--- Data listing ---

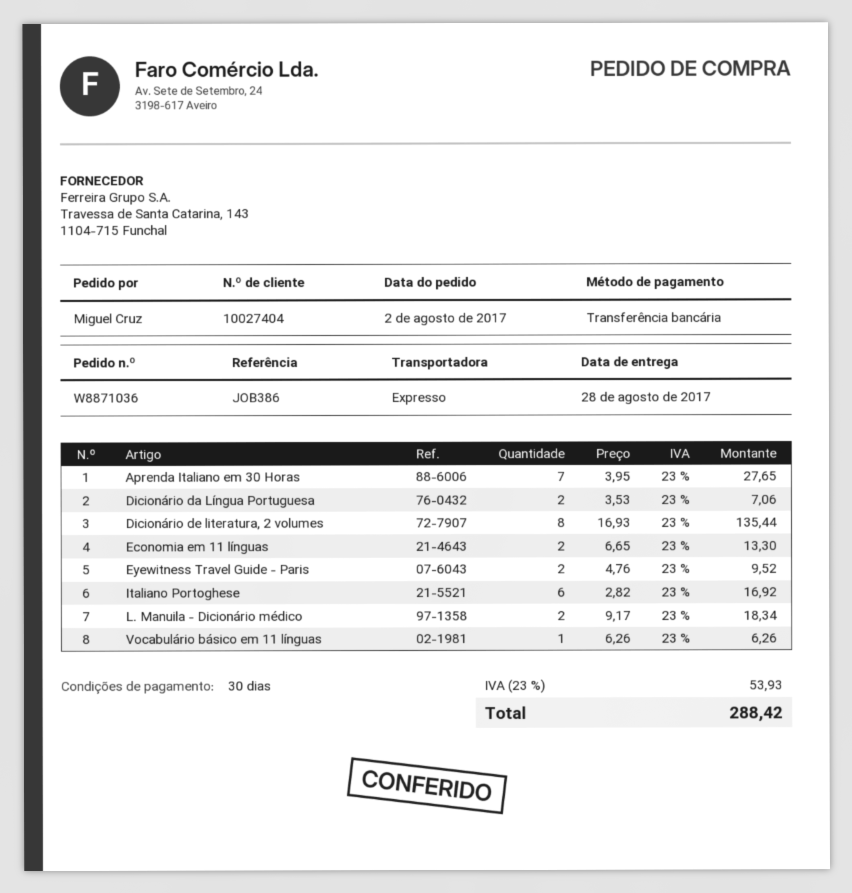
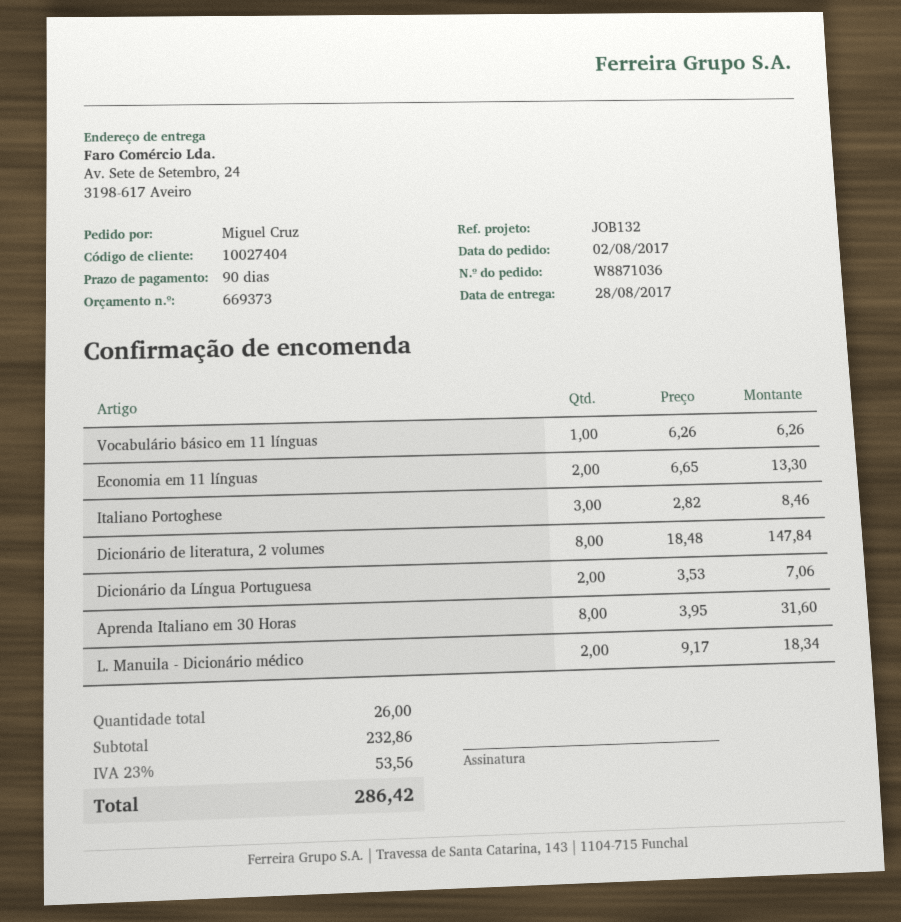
payment terms: 30 days -> 90 days
reference: JOB386 -> JOB132
Aprenda Italiano em 30 Horas: 7 x 3.95 = 27.65 -> 8 x 3.95 = 31.60
Dicionário de literatura, 2 volumes: 8 x 16.93 = 135.44 -> 8 x 18.48 = 147.84
Eyewitness Travel Guide - Paris: 2 x 4.76 = 9.52 -> none
Italiano Portoghese: 6 x 2.82 = 16.92 -> 3 x 2.82 = 8.46
tax: 23% = 53.93 -> 23% = 53.56
total: 288.42 -> 286.42

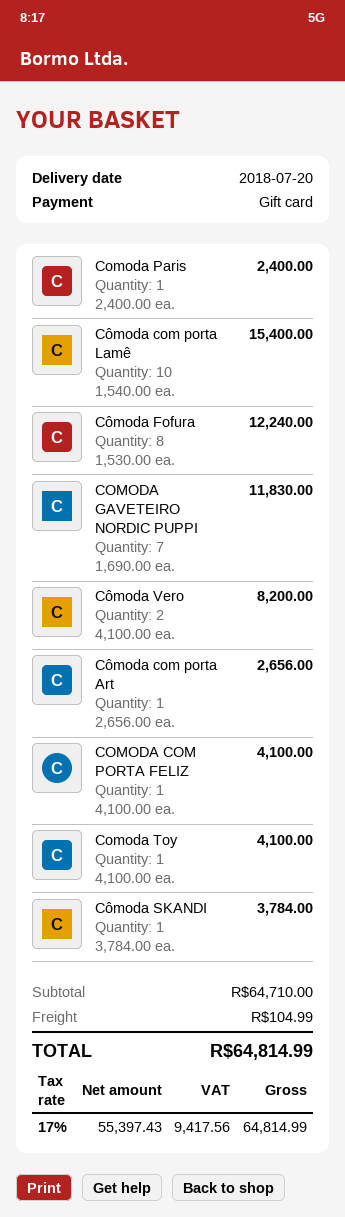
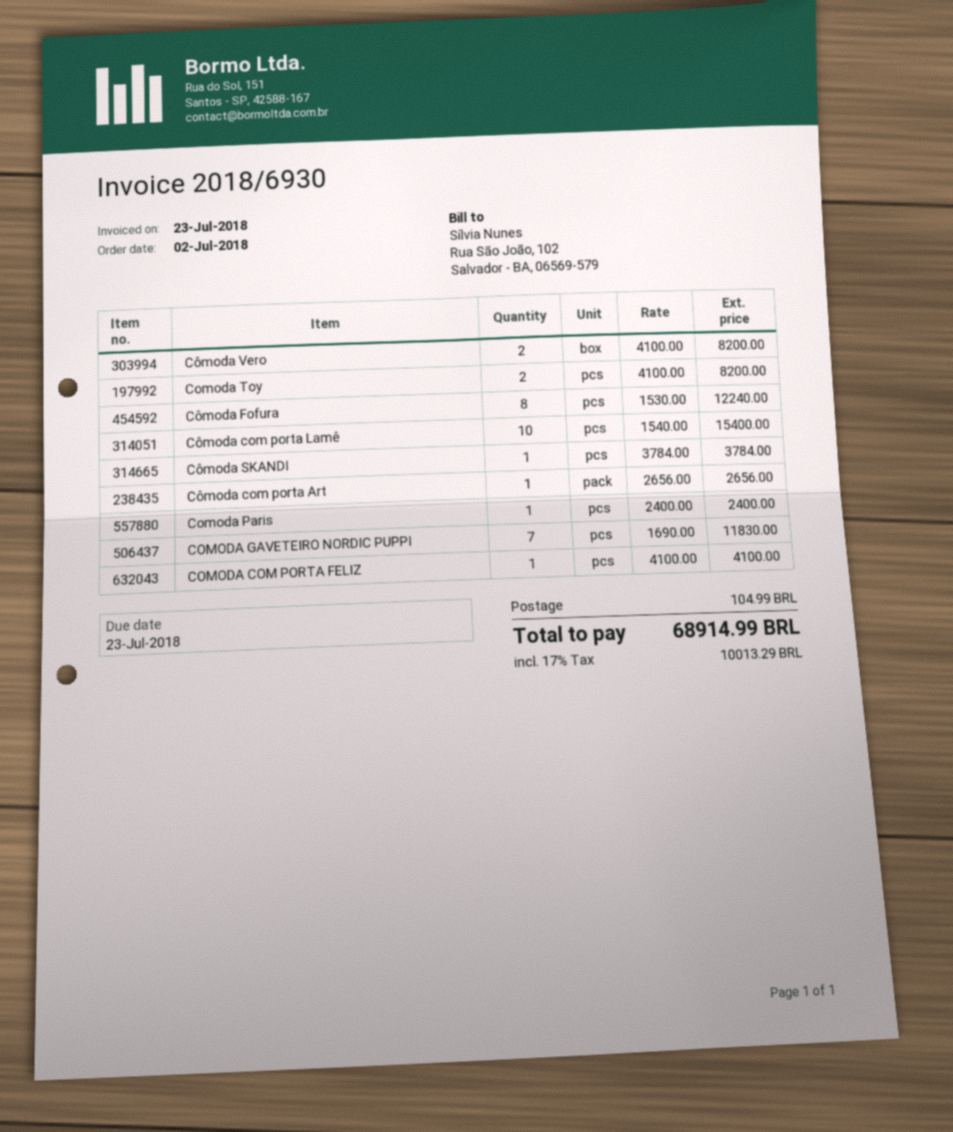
Comoda Toy: 1 x 4100.00 = 4100.00 -> 2 x 4100.00 = 8200.00
tax: 17% = 9417.56 -> 17% = 10013.29
total: 64814.99 -> 68914.99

---

**What the exercise asks:**
Exact copy, pictures omitted: every line from the one holding "Eyewitness Travel Guide" through the last line of the data above, and nothing else.

**Answer:**
Eyewitness Travel Guide - Paris: 2 x 4.76 = 9.52 -> none
Italiano Portoghese: 6 x 2.82 = 16.92 -> 3 x 2.82 = 8.46
tax: 23% = 53.93 -> 23% = 53.56
total: 288.42 -> 286.42

Comoda Toy: 1 x 4100.00 = 4100.00 -> 2 x 4100.00 = 8200.00
tax: 17% = 9417.56 -> 17% = 10013.29
total: 64814.99 -> 68914.99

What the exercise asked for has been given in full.